### TASK REQUIREMENTS
Which lines below contain the word "ball"? Copy each of them.
[RECORDS — start]
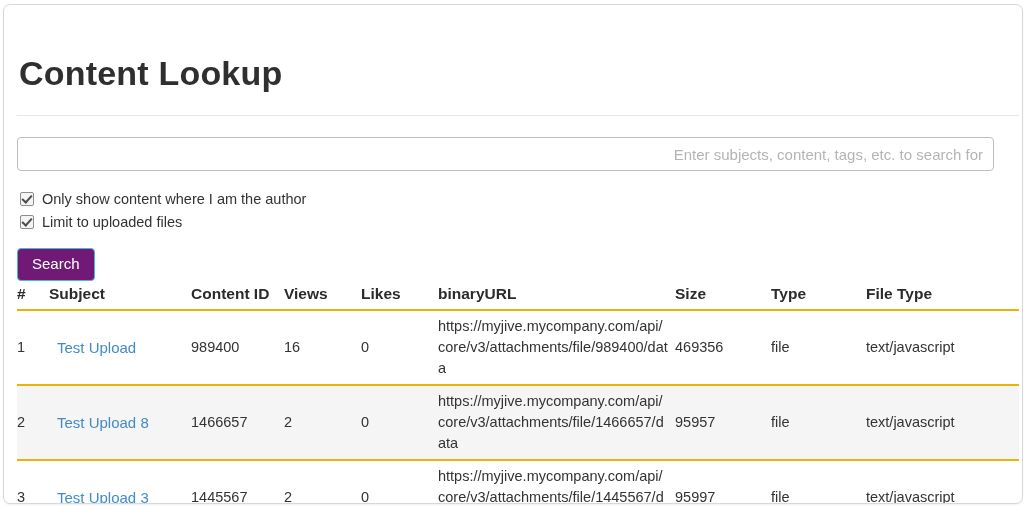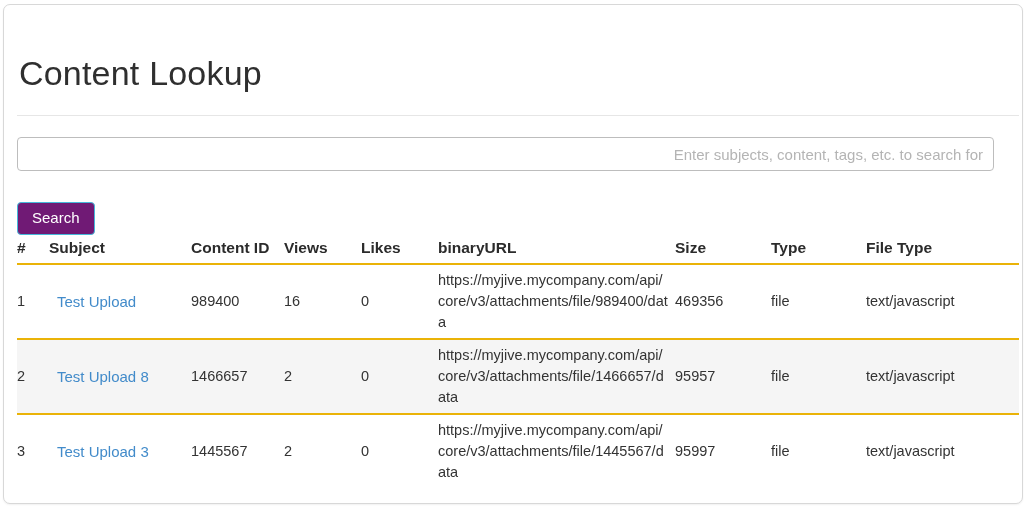--- a/index.html
+++ b/index.html
@@ -33,21 +33,21 @@
   .inner {
     position: absolute;
     left: 13px;
     top: 0;
     width: 1002px;
   }
 
   
   .page-title {
     font-size: 34px;
-    font-weight: normal;
+    font-weight: bold;
     color: #2f2f2f;
     margin: 0;
     padding: 48px 0 0 2px;
     letter-spacing: 0.2px;
     line-height: 40px;
   }
 
   .rule {
     margin: 22px 0 0 0;
     height: 1px;
@@ -194,20 +194,28 @@
 
     <h1 class="page-title">Content Lookup</h1>
 
     <div class="rule"></div>
 
     <div class="search-wrap">
       <input class="search-input" type="text" placeholder="Enter subjects, content, tags, etc. to search for" style="">
     </div>
 
     <div class="checks">
+      <div class="check-row">
+        <span class="cbox checked"></span>
+        <span class="check-label">Only show content where I am the author</span>
+      </div>
+      <div class="check-row">
+        <span class="cbox checked"></span>
+        <span class="check-label">Limit to uploaded files</span>
+      </div>
     </div>
 
     <div class="btn-wrap">
       <button class="btn-search" type="button">Search</button>
     </div>
 
     <div class="table-wrap">
       <table class="results">
         <colgroup>
           <col class="c-num">

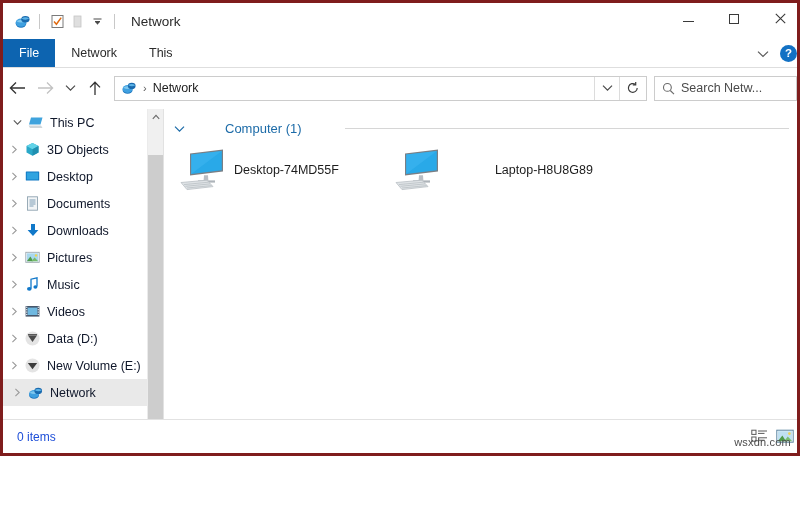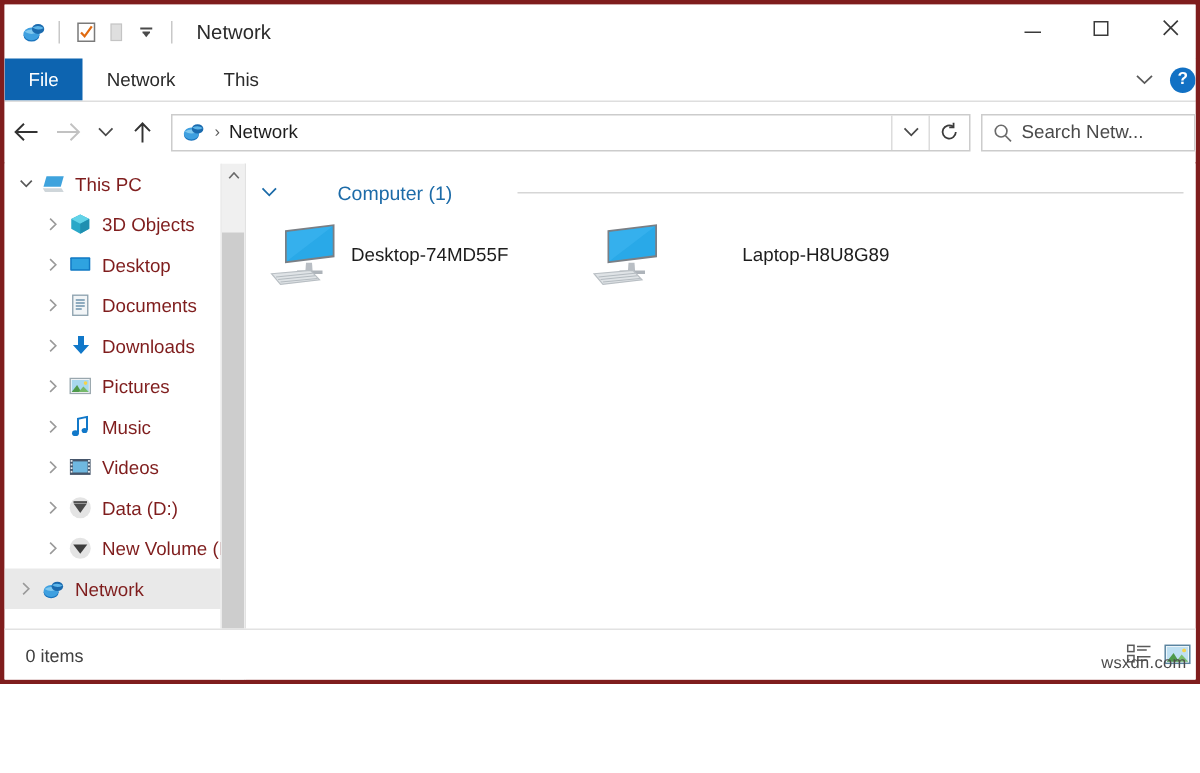--- a/index.html
+++ b/index.html
@@ -233,25 +233,25 @@
   .tree-icon {
     width: 19px;
     display: flex;
     align-items: center;
     justify-content: center;
     flex: none;
     margin-right: 5px;
   }
   .tree-label {
     font-size: 12.5px;
-    color: #7f1d1d;
+    color: #0f172a;
     white-space: nowrap;
   }
   .indent-1 { padding-left: 6px; }
-  .indent-2 { padding-left: 24px; }
+  .indent-2 { padding-left: 3px; }
 
   #navscroll {
     position: absolute;
     right: 0; top: 0;
     width: 15px; height: 375px;
     background: #f0f0f0;
     border-left: 1px solid #ebebeb;
   }
   .sb-arrow {
     position: absolute;
@@ -333,21 +333,21 @@
     position: absolute;
     left: 0; bottom: 0;
     width: 800px; height: 33px;
     background: #ffffff;
     border-top: 1px solid #e2e2e2;
     display: flex;
     align-items: center;
   }
   #status-text {
     font-size: 12px;
-    color: #404040;
+    color: #1d4ed8;
     margin-left: 14px;
   }
   #view-buttons {
     position: absolute;
     right: 8px;
     display: flex;
     align-items: center;
     gap: 6px;
   }
   .viewbtn {

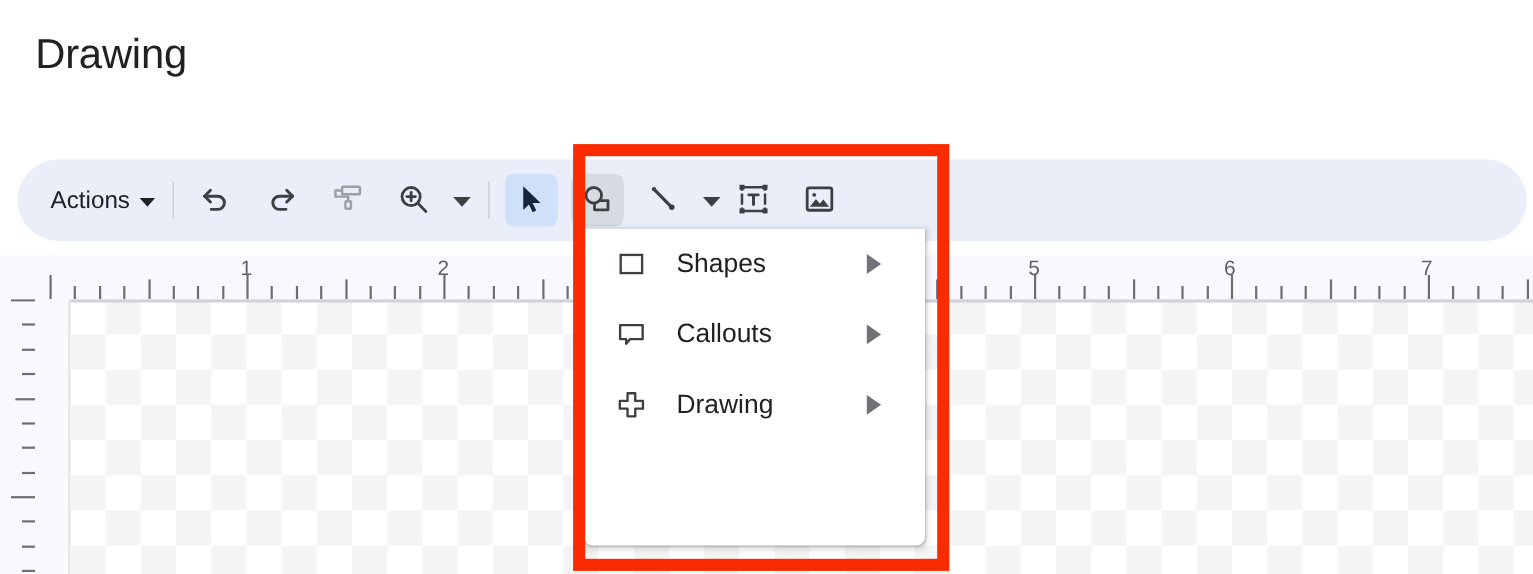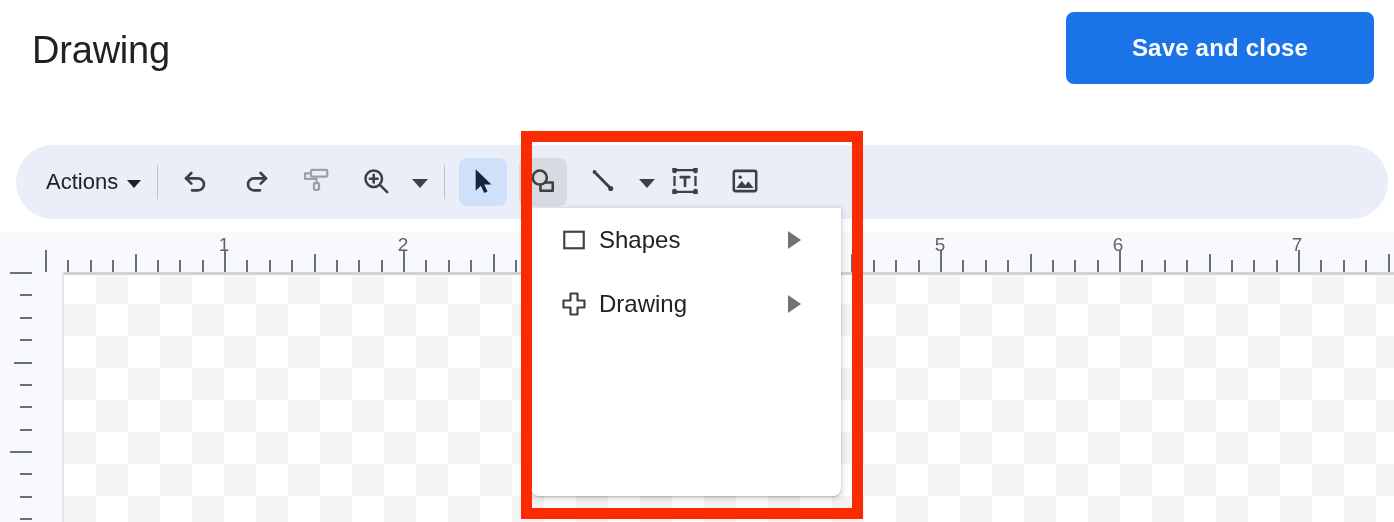--- a/index.html
+++ b/index.html
@@ -228,21 +228,21 @@
     width: 46px;
     margin-left: 20px;
     display: flex;
     align-items: center;
     justify-content: center;
     flex: none;
   }
   .mi-label {
     font-size: 24px;
     color: #202124;
-    margin-left: 2px;
+    margin-left: 18px;
     line-height: 28px;
   }
   .mi-arrow {
     position: absolute;
     right: 40px;
     width: 0; height: 0;
     border-top: 9px solid transparent;
     border-bottom: 9px solid transparent;
     border-left: 13px solid #6f7277;
   }
@@ -257,21 +257,20 @@
     border: 11px solid #fa2b00;
     box-sizing: border-box;
     pointer-events: none;
   }
 </style>
 </head>
 <body>
 
 <div id="header">
   <div id="page-title">Drawing</div>
-  <button id="save-close-button">Save and close</button>
 </div>
 
 <div id="toolbar">
 
   <div class="tb-text-btn">
     <span class="label">Actions</span>
     <span class="caret"></span>
   </div>
 
   <div class="tb-divider"></div>
@@ -490,20 +489,29 @@
     <span class="mi-icon">
       <svg width="30" height="30" viewBox="0 0 24 24" fill="none" stroke="#3c4043" stroke-width="1.7">
         <rect x="4.2" y="5.4" width="15.6" height="13.2"></rect>
       </svg>
     </span>
     <span class="mi-label">Shapes</span>
     <span class="mi-arrow"></span>
   </div>
 
 
+  <div class="menu-item">
+    <span class="mi-icon">
+      <svg width="30" height="30" viewBox="0 0 24 24" fill="none" stroke="#3c4043" stroke-width="1.7" stroke-linejoin="round">
+        <path d="M3.8 5.2h16.4v10.2h-9.1l-2.9 3.4v-3.4H3.8z"></path>
+      </svg>
+    </span>
+    <span class="mi-label">Callouts</span>
+    <span class="mi-arrow"></span>
+  </div>
 
   <div class="menu-item">
     <span class="mi-icon">
       <svg width="30" height="30" viewBox="0 0 24 24" fill="none" stroke="#3c4043" stroke-width="1.7" stroke-linejoin="round">
         <path d="M9.2 3.6h5.6v5.6h5.6v5.6h-5.6v5.6H9.2v-5.6H3.6V9.2h5.6z"></path>
       </svg>
     </span>
     <span class="mi-label">Drawing</span>
     <span class="mi-arrow"></span>
   </div>

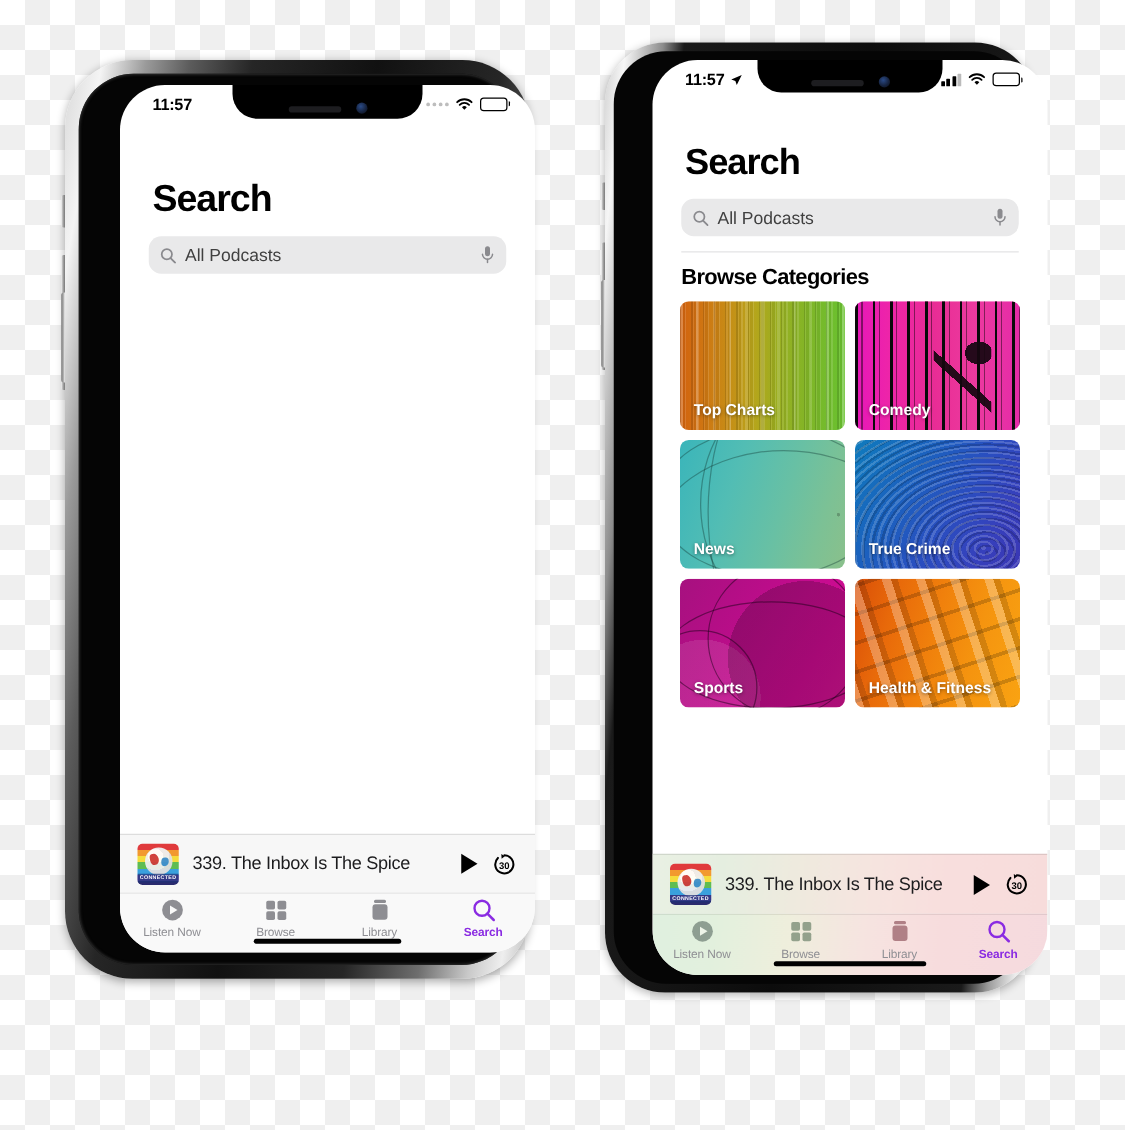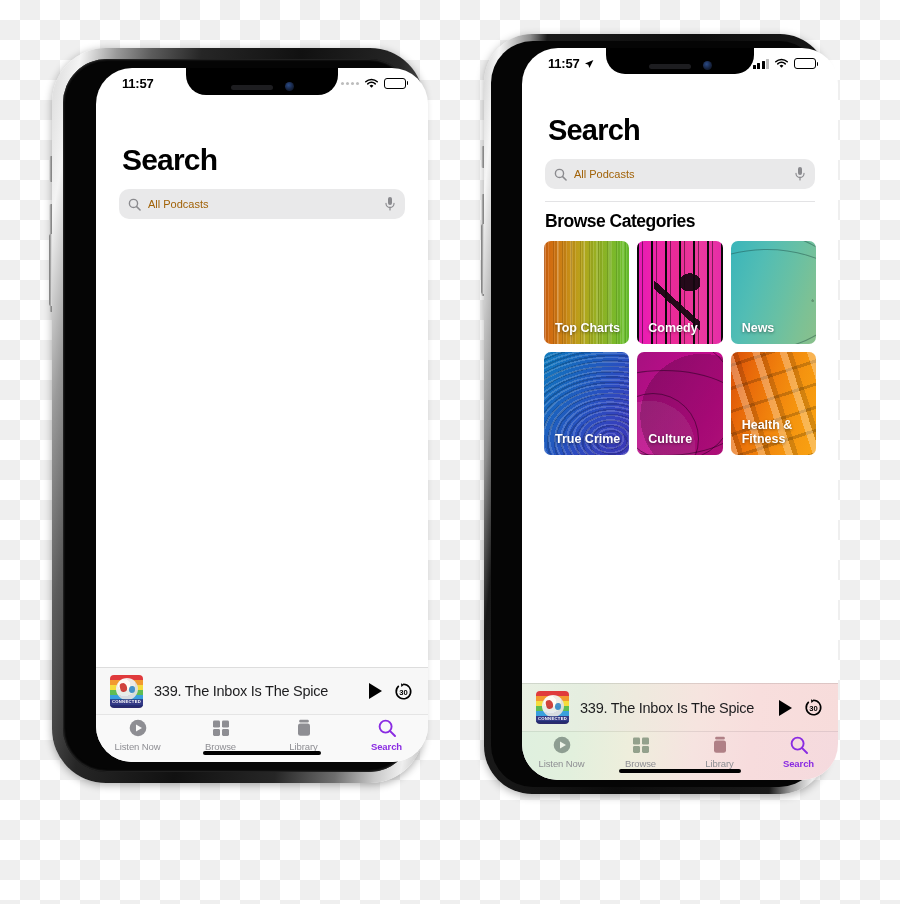--- a/index.html
+++ b/index.html
@@ -124,33 +124,33 @@
   #phone-left  .page-title { font-size: 30px; margin: 75px 0 0 26px; }
   #phone-right .page-title { font-size: 29px; margin: 66px 0 0 26px; }
 
   .search-field {
     display: flex; align-items: center; gap: 7px;
     background: #e9e9ea; border-radius: 10px;
     height: 30px; padding: 0 9px;
   }
   #phone-left  .search-field { margin: 12px 23px 0 23px; }
   #phone-right .search-field { margin: 12px 23px 0 23px; }
-  .search-field .placeholder { flex: 1; color: #a16207; font-size: 11px; }
+  .search-field .placeholder { flex: 1; color: #404040; font-size: 14px; }
   .mag-ico { width: 13px; height: 13px; flex: none; }
   .mic-ico { width: 12px; height: 16px; flex: none; }
 
   .section-divider { height: 1px; background: #e3e3e5; margin: 12px 23px 0 23px; }
   .section-head {
     font-size: 17.5px; font-weight: bold; color: #000;
     letter-spacing: -0.5px; margin: 9px 0 0 23px;
   }
 
   
   .cat-grid {
-    display: grid; grid-template-columns: 1fr 1fr 1fr;
+    display: grid; grid-template-columns: 1fr 1fr;
     gap: 8px; margin: 9px 22px 0 22px;
   }
   .cat-tile {
     position: relative; height: 103px; border-radius: 7px;
     overflow: hidden; display: flex; align-items: flex-end;
   }
   .cat-tile .cat-label {
     position: relative; z-index: 3; color: #fff; font-size: 12.5px;
     font-weight: 600; padding: 0 0 9px 11px;
     text-shadow: 0 1px 3px rgba(0,0,0,.45);
@@ -522,21 +522,21 @@
               <span class="cat-label">True Crime</span>
             </div>
 
 
             <div class="cat-tile">
               <div class="cat-art art-sports">
                 <div class="ball-seam" style="width:124px;height:124px;right:-14px;top:-14px;"></div>
                 <div class="ball-seam" style="width:92px;height:92px;left:-30px;bottom:-30px;"></div>
                 <div class="ball-seam" style="width:170px;height:86px;right:-26px;top:18px;"></div>
               </div>
-              <span class="cat-label">Culture</span>
+              <span class="cat-label">Sports</span>
             </div>
 
             <div class="cat-tile">
               <div class="cat-art art-health"></div>
               <span class="cat-label">Health &amp; Fitness</span>
             </div>
 
           </div>
         </div>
[RECORDS — finish]
### ANSWER TO THIS EXERCISE
                 <div class="ball-seam" style="width:124px;height:124px;right:-14px;top:-14px;"></div>
                 <div class="ball-seam" style="width:92px;height:92px;left:-30px;bottom:-30px;"></div>
                 <div class="ball-seam" style="width:170px;height:86px;right:-26px;top:18px;"></div>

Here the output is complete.